#Gate Square April Posting Challenge


BTC Futures “Cooling Down”: Arbitrage Funds Retreat; Not a Bear Market, but the Start of a Real Market Trend

1. Data: CME Futures “Freezing” (Institutions Are Withdrawing)

• Positions: $7.2 billion (near a two-year low)

• Trading volume: halved from its peak

• Trend: down for five consecutive months

2. The Truth: It’s not bearish; “arbitrage is no longer profitable”

The institutions’ original play (basis trading):

• Buy: spot ETFs (IBIT, etc.)

• Short: CME Bitcoin futures

• Profit: stable returns from futures contango

Now:

• Annualized basis yield: from 17% → about 5%

• Close to the risk-free rate, with no excess returns

• Arbitrage funds are bulk closing positions and retreating

3. Positive Catalysts: The market is “purifying”
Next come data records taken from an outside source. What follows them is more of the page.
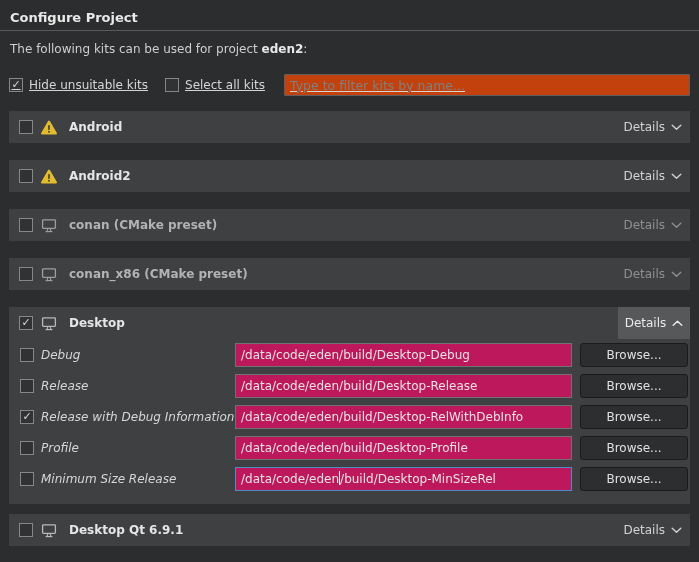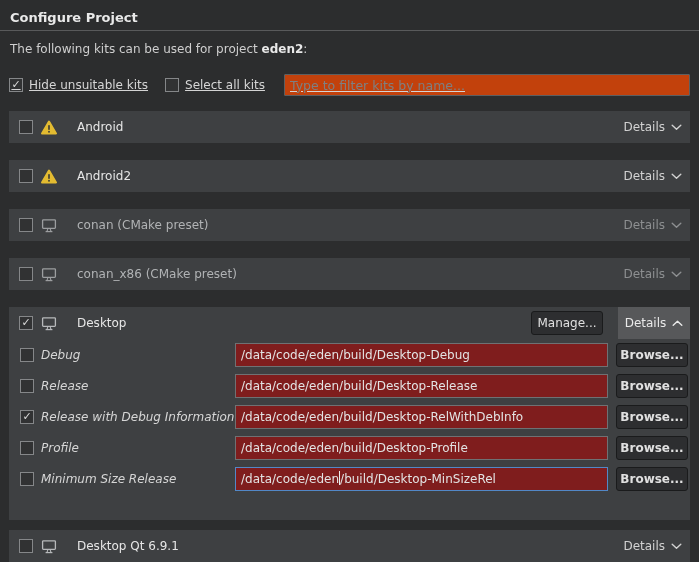--- a/index.html
+++ b/index.html
@@ -48,7 +48,7 @@
   .kit-panel .kit-head{margin-top:0;}
   .qt-row{margin-top:10px;}
   .kicon{margin-left:8px;display:inline-flex;flex:none;color:#b7b9bb;}
-  .kname{margin-left:20px;font-size:12px;font-weight:normal;color:#e6e6e6;white-space:nowrap;}
+  .kname{margin-left:12px;font-size:12px;font-weight:bold;color:#e6e6e6;white-space:nowrap;}
   .spacer{flex:1;}
   .details-btn{
     display:inline-flex;align-items:center;gap:6px;

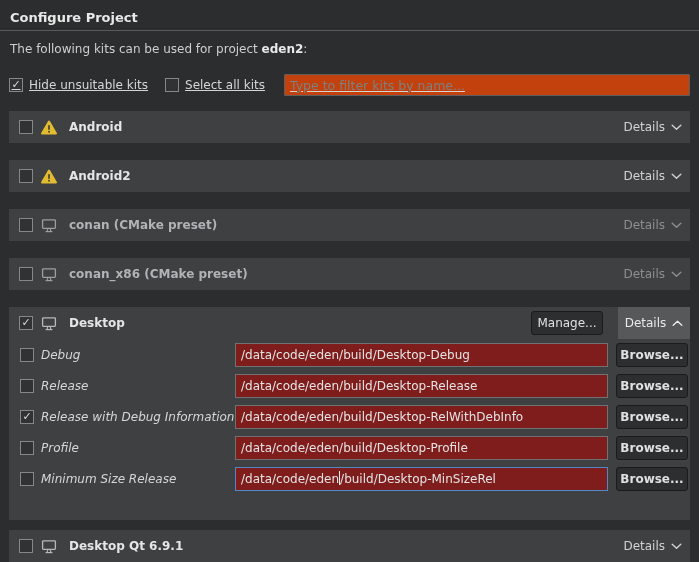--- a/index.html
+++ b/index.html
@@ -44,7 +44,7 @@
   }
   .kit-row{margin-top:17px;}
   .kit-row:first-child{margin-top:0;}
-  .kit-panel{background:#3e4042;margin-top:17px;padding-bottom:26px;}
+  .kit-panel{background:#3e4042;margin-top:17px;padding-bottom:10px;}
   .kit-panel .kit-head{margin-top:0;}
   .qt-row{margin-top:10px;}
   .kicon{margin-left:8px;display:inline-flex;flex:none;color:#b7b9bb;}

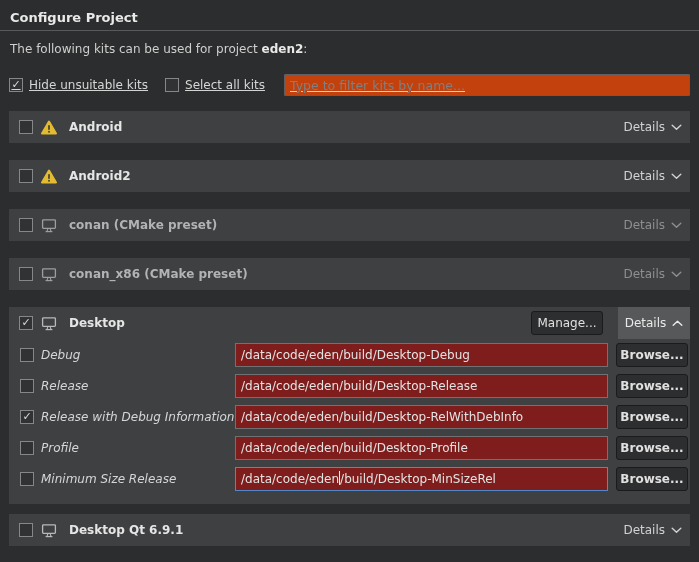--- a/index.html
+++ b/index.html
@@ -204,7 +204,6 @@
           </span>
         <span class="kname">Desktop</span>
         <span class="spacer"></span>
-        <button class="manage-btn">Manage...</button>
         <span class="details-seg">
           <span>Details</span>
           <svg width="11" height="7" viewBox="0 0 11 7">

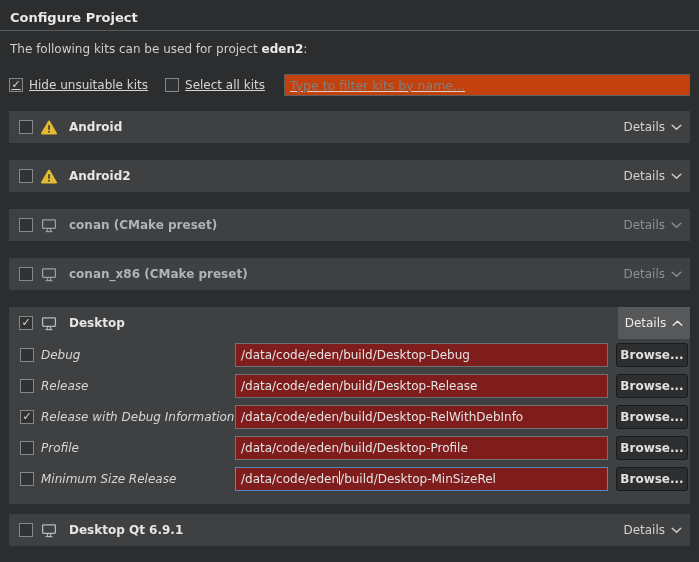--- a/index.html
+++ b/index.html
@@ -76,7 +76,7 @@
   .cfg-row:first-of-type{margin-top:6px;}
   .clabel{font-size:12px;color:#d6d6d6;margin-left:7px;width:194px;flex:none;white-space:nowrap;font-style:italic;}
   .path-input{
-    flex:1;height:22px;background:#7f1d1d;border:1px solid #6f7173;
+    flex:1;height:22px;background:#be185d;border:1px solid #6f7173;
     display:flex;align-items:center;padding:0 5px;overflow:hidden;
   }
   .path-input.focused{border-color:#5288c7;}

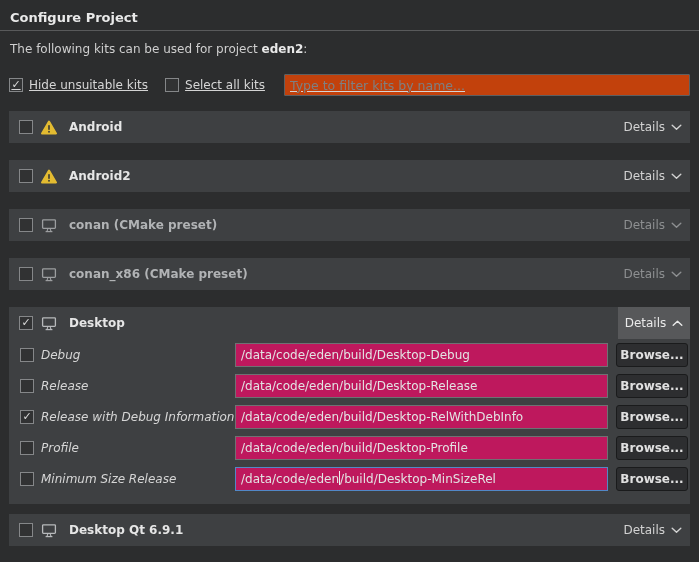--- a/index.html
+++ b/index.html
@@ -82,7 +82,7 @@
   .path-input.focused{border-color:#5288c7;}
   .pv{font-size:12px;color:#e3e3e3;white-space:pre;}
   .caret{display:inline-block;width:1px;height:14px;background:#ececec;vertical-align:-2px;}
-  .browse-btn{width:72px;margin-left:8px;flex:none;font-weight:bold;}
+  .browse-btn{width:108px;margin-left:8px;flex:none;}
 </style>
 </head>
 <body>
• Leverage/false demand fades: selling pressure decreases, and the upside is more solid

• Cleaner real buy orders: remaining long-term allocations, value investors

• Lower volatility: less arbitrage-prompt interference, a steadier trend

4. Short-Term Risks (You have to endure)

• Worsening liquidity: volatility may amplify, and spikes are easier to see

• Longer base-building period: lacking incremental capital, mostly range-bound

• Weak rebounds: insufficient futures buying support

5. Core Conclusion (Opportunities are coming)

Not a bear market signal
It’s a shift from arbitrage-driven → driven by real demand

One-sentence summary:
Fast money (arbitrage) exits; slow money (long-term allocations) enters
When the bubble fades, it gets boring—but big moves are brewing amid the boredom

6. Trading Suggestions

• Spot: build positions in batches on dips, hold and wait for the right-side move

• Contracts: do less short-term trading; lower leverage, lighter positions

• Focus: watch ETF net inflows, the whales’ moves, and USD/Treasury bonds

Data as of 2026-04-11; this does not constitute investment advice.